Toda intransigência do sindicato patronal é alimentada pela situação política atual. Se sentindo amparados por medidas como a reforma trabalhista, os patrões têm assumido uma postura ainda mais dura frente às campanhas salarias das mais diversas categorias em todo o país. No caso dos donos das empresas de ônibus de Salvador, existe ainda um outro elemento mais profundo. Os patrões querem renegociar os termos do contrato de concessão que firmaram em 2014, e torná-lo ainda mais vantajoso para eles, de modo a garantir a fórmula investimento mínimo e lucro máximo. Os patrões querem ainda mais isenções e subsídios, querem restrição nas gratuidades de idosos e deficientes físicos, entre outros, e querem, acima de tudo, uma tarifa mais cara. Defendem que a atual tarifa dê um salto de R$3,70 para R$4,30.
Cercar a greve de solidariedade: rodoviários e população não devem pagar a conta
No momento em que foi informado sobre a existência da liminar com a imposição da frota mínima de 50%, o sindicato dos rodoviários se manifestou dizendo que os ônibus rodariam sem cobrador e praticando a tarifa zero. Que caberia aos empresários, portanto, apresentar uma escala desses 50% de linhas que circulariam para que a liminar fosse cumprida. Essa escala, obviamente, não foi apresentada. O discurso demagógico dos empresários em prol “do direito de ir e vir do cidadão” caiu por terra. Os empresários fizeram as contas, pensaram na única coisa que lhes interessam, o lucro, e mantiveram os ônibus nas garagens.
O reajuste de 6% reivindicado pelos rodoviários, diante do que foi a inflação no último ano, é o mínimo necessário para garantir um ganho real e evitar que as perdas da categoria sejam ainda maiores. Ano após ano, com a conivência da Prefeitura, os patrões têm forçado índices rebaixados e agora, não satisfeitos, querem impor reajuste zero. Pior: querem renegociar o contrato de concessão para aumentar ainda mais os seus lucros.

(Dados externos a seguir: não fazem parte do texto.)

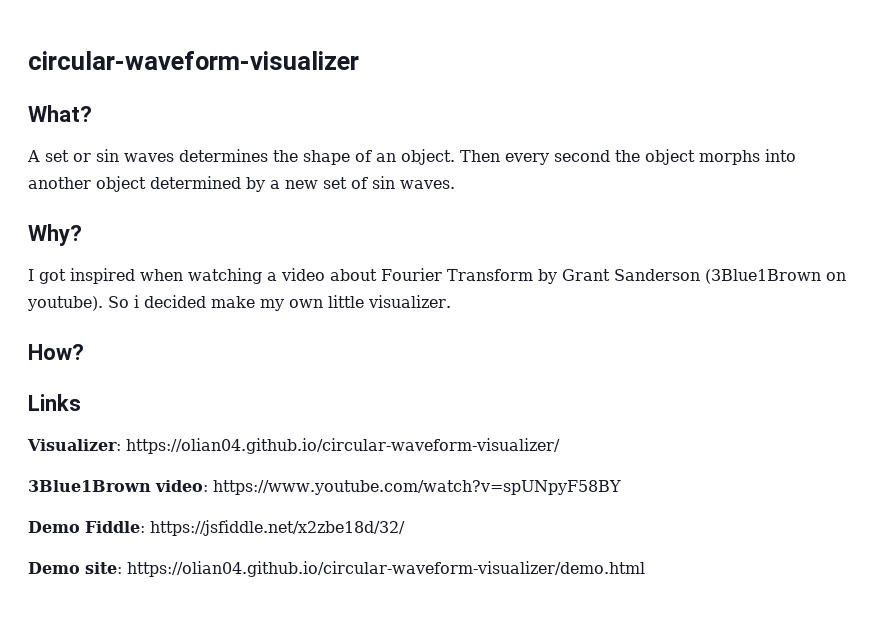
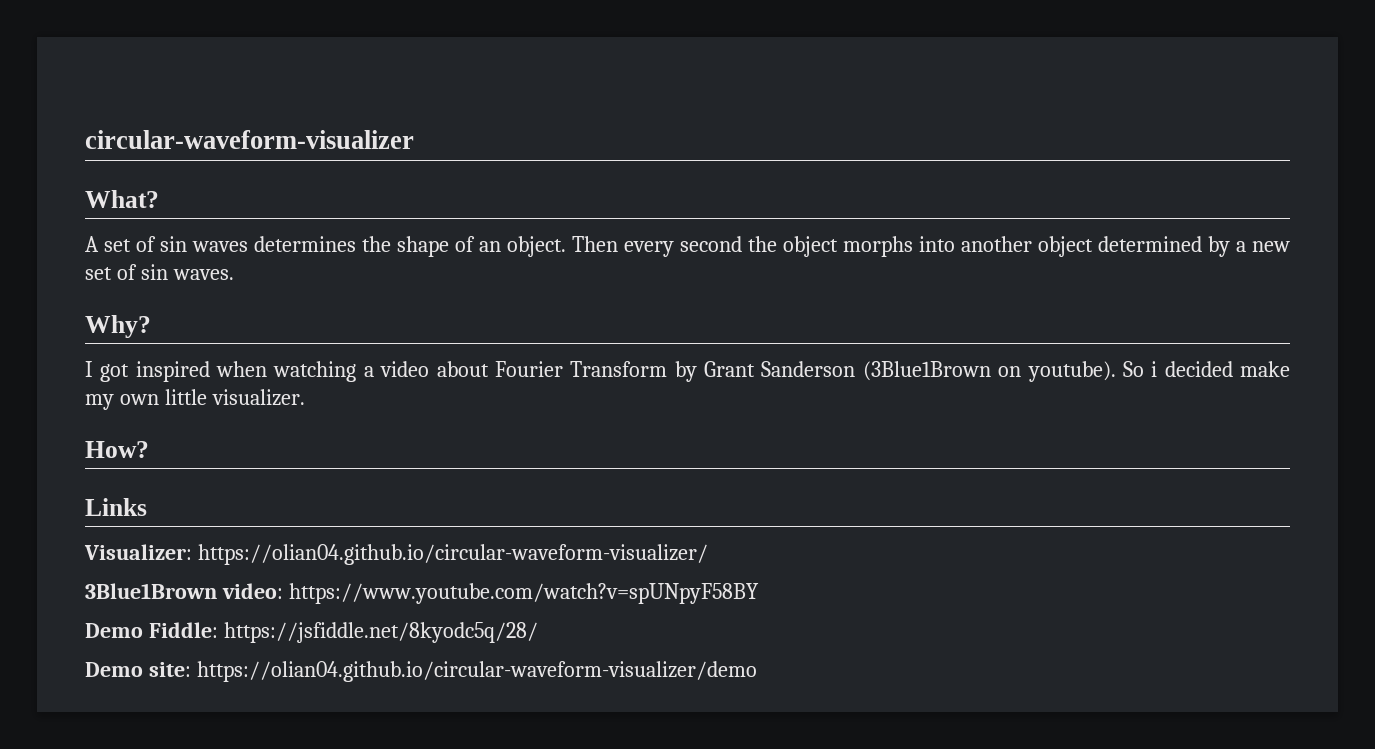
[73,153,91,162] or -> [136,236,156,252] of
[150,520,405,536] https://jsfiddle.net/x2zbe18d/32/ -> [223,622,538,643] https://jsfiddle.net/8kyodc5q/28/
[127,561,645,577] https://olian04.github.io/circular-waveform-visualizer/demo.html -> [196,661,757,682] https://olian04.github.io/circular-waveform-visualizer/demo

É preciso cercar essa luta de apoio e solidariedade. A batalha encampada pelos rodoviários é de todo o povo trabalhador de Salvador, que necessita diariamente do sistema de transporte coletivo. Essa luta arranca da defesa por melhores salários e condições de trabalho para rodoviários e rodoviárias, mas coloca também na mesa o debate sobre o sistema de transporte coletivo em si. O transporte coletivo em Salvador já tem uma das tarifas mais caras do Brasil, com uma frota velha, suja, que já é insuficiente e tem ficado pior com a suspensão de linhas sem nenhum debate com a população. É preciso reivindicar a imediata suspensão do contrato de concessão firmado em 2014, retirar das mãos do SETPS o controle do sistema e retomar o debate sobre a criação de uma empresa pública de transporte que opere o sistema. Enquanto estiver sob controle dos empresários e tratado como mercadoria, o transporte jamais será um direito.